» Work instructions
The records that follow are to be given again exactly. Do not carry over any image.

### Record excerpts ###

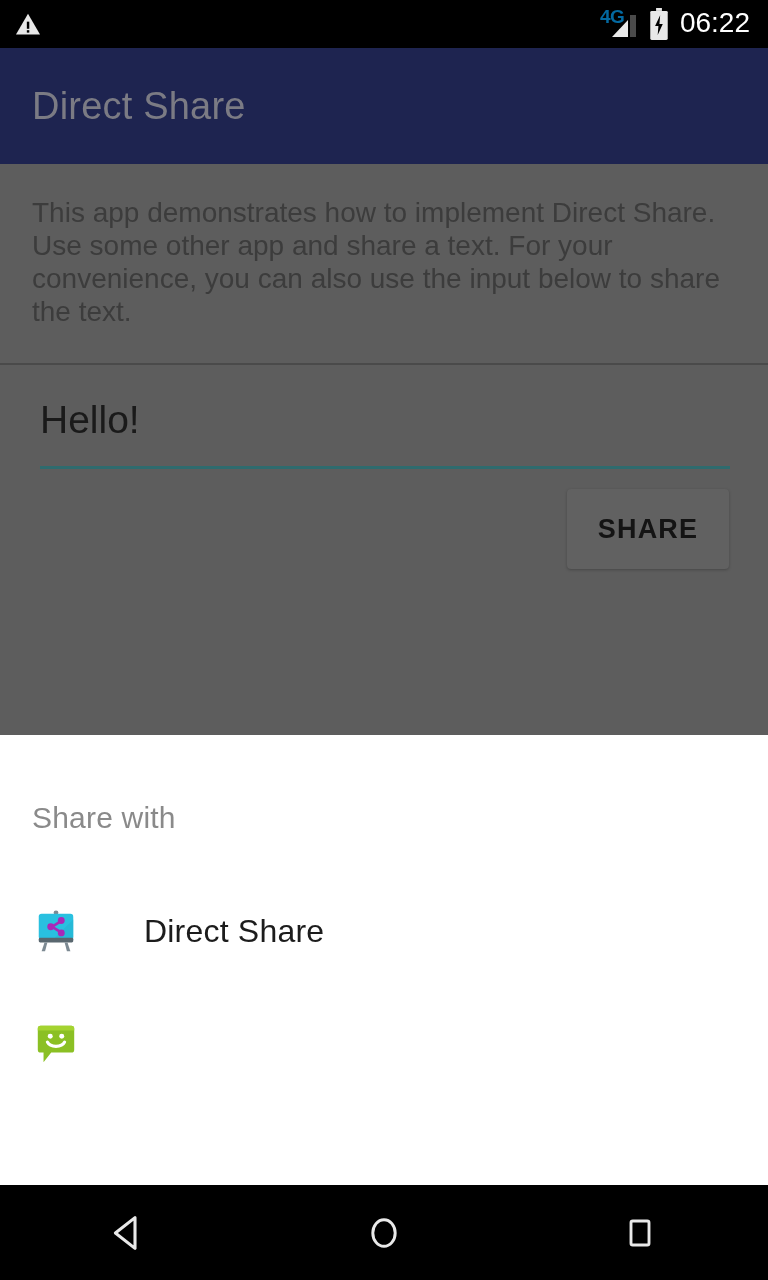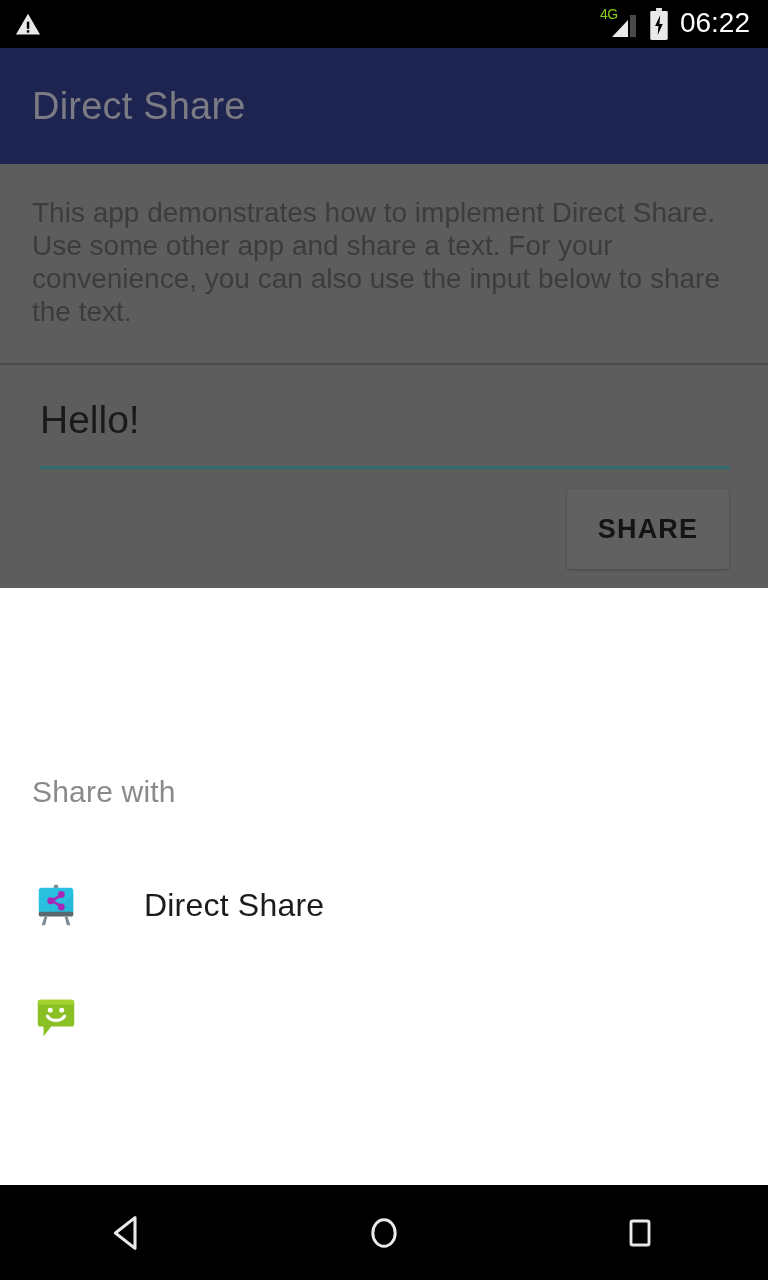--- a/index.html
+++ b/index.html
@@ -36,25 +36,25 @@
   .sb-right { display: flex; align-items: center; gap: 10px; }
   .warn-icon { width: 28px; height: 28px; display: block; }
   .signal-wrap {
     position: relative;
     width: 38px; height: 30px;
     display: block;
   }
   .sig-label {
     position: absolute;
     top: -2px; left: 0;
-    font-size: 14px;
-    color: #84cc16;
+    font-size: 19px;
+    color: #0369a1;
     line-height: 1;
     letter-spacing: -0.5px;
-    font-weight: 400;
+    font-weight: 700;
   }
   .sig-tri { position: absolute; bottom: 2px; right: 0; width: 26px; height: 22px; }
   .batt { width: 22px; height: 32px; display: block; }
   .clock {
     font-size: 28px;
     color: #ffffff;
     line-height: 1;
     letter-spacing: 0px;
     font-weight: 400;
     padding-bottom: 2px;
@@ -75,21 +75,21 @@
     font-size: 38px;
     padding-left: 32px;
     letter-spacing: 0.2px;
   }
 
   
   .content {
     position: absolute;
     top: 164px; left: 0;
     width: 768px;
-    height: 424px;
+    height: 571px;
     background: #5d5d5d;
   }
   .desc {
     position: absolute;
     top: 32px; left: 32px;
     width: 690px;
     color: #3c3c3c;
     font-size: 28px;
     line-height: 33px;
   }
@@ -135,21 +135,21 @@
     color: #141414;
     font-size: 27px;
     font-weight: bold;
     letter-spacing: 1.2px;
     font-family: "Liberation Sans", sans-serif;
   }
 
   
   .sheet {
     position: absolute;
-    top: 735px; left: 0;
+    top: 761px; left: 0;
     width: 768px;
     height: 473px;
     background: #ffffff;
   }
   .sheet-title {
     position: absolute;
     top: 40px; left: 32px;
     color: #8a8a8a;
     font-size: 30px;
     letter-spacing: 0.2px;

###

» Answer for the task
--- a/index.html
+++ b/index.html
@@ -36,25 +36,25 @@
   .sb-right { display: flex; align-items: center; gap: 10px; }
   .warn-icon { width: 28px; height: 28px; display: block; }
   .signal-wrap {
     position: relative;
     width: 38px; height: 30px;
     display: block;
   }
   .sig-label {
     position: absolute;
     top: -2px; left: 0;
-    font-size: 14px;
-    color: #84cc16;
+    font-size: 19px;
+    color: #0369a1;
     line-height: 1;
     letter-spacing: -0.5px;
-    font-weight: 400;
+    font-weight: 700;
   }
   .sig-tri { position: absolute; bottom: 2px; right: 0; width: 26px; height: 22px; }
   .batt { width: 22px; height: 32px; display: block; }
   .clock {
     font-size: 28px;
     color: #ffffff;
     line-height: 1;
     letter-spacing: 0px;
     font-weight: 400;
     padding-bottom: 2px;
@@ -75,21 +75,21 @@
     font-size: 38px;
     padding-left: 32px;
     letter-spacing: 0.2px;
   }
 
   
   .content {
     position: absolute;
     top: 164px; left: 0;
     width: 768px;
-    height: 424px;
+    height: 571px;
     background: #5d5d5d;
   }
   .desc {
     position: absolute;
     top: 32px; left: 32px;
     width: 690px;
     color: #3c3c3c;
     font-size: 28px;
     line-height: 33px;
   }
@@ -135,21 +135,21 @@
     color: #141414;
     font-size: 27px;
     font-weight: bold;
     letter-spacing: 1.2px;
     font-family: "Liberation Sans", sans-serif;
   }
 
   
   .sheet {
     position: absolute;
-    top: 735px; left: 0;
+    top: 761px; left: 0;
     width: 768px;
     height: 473px;
     background: #ffffff;
   }
   .sheet-title {
     position: absolute;
     top: 40px; left: 32px;
     color: #8a8a8a;
     font-size: 30px;
     letter-spacing: 0.2px;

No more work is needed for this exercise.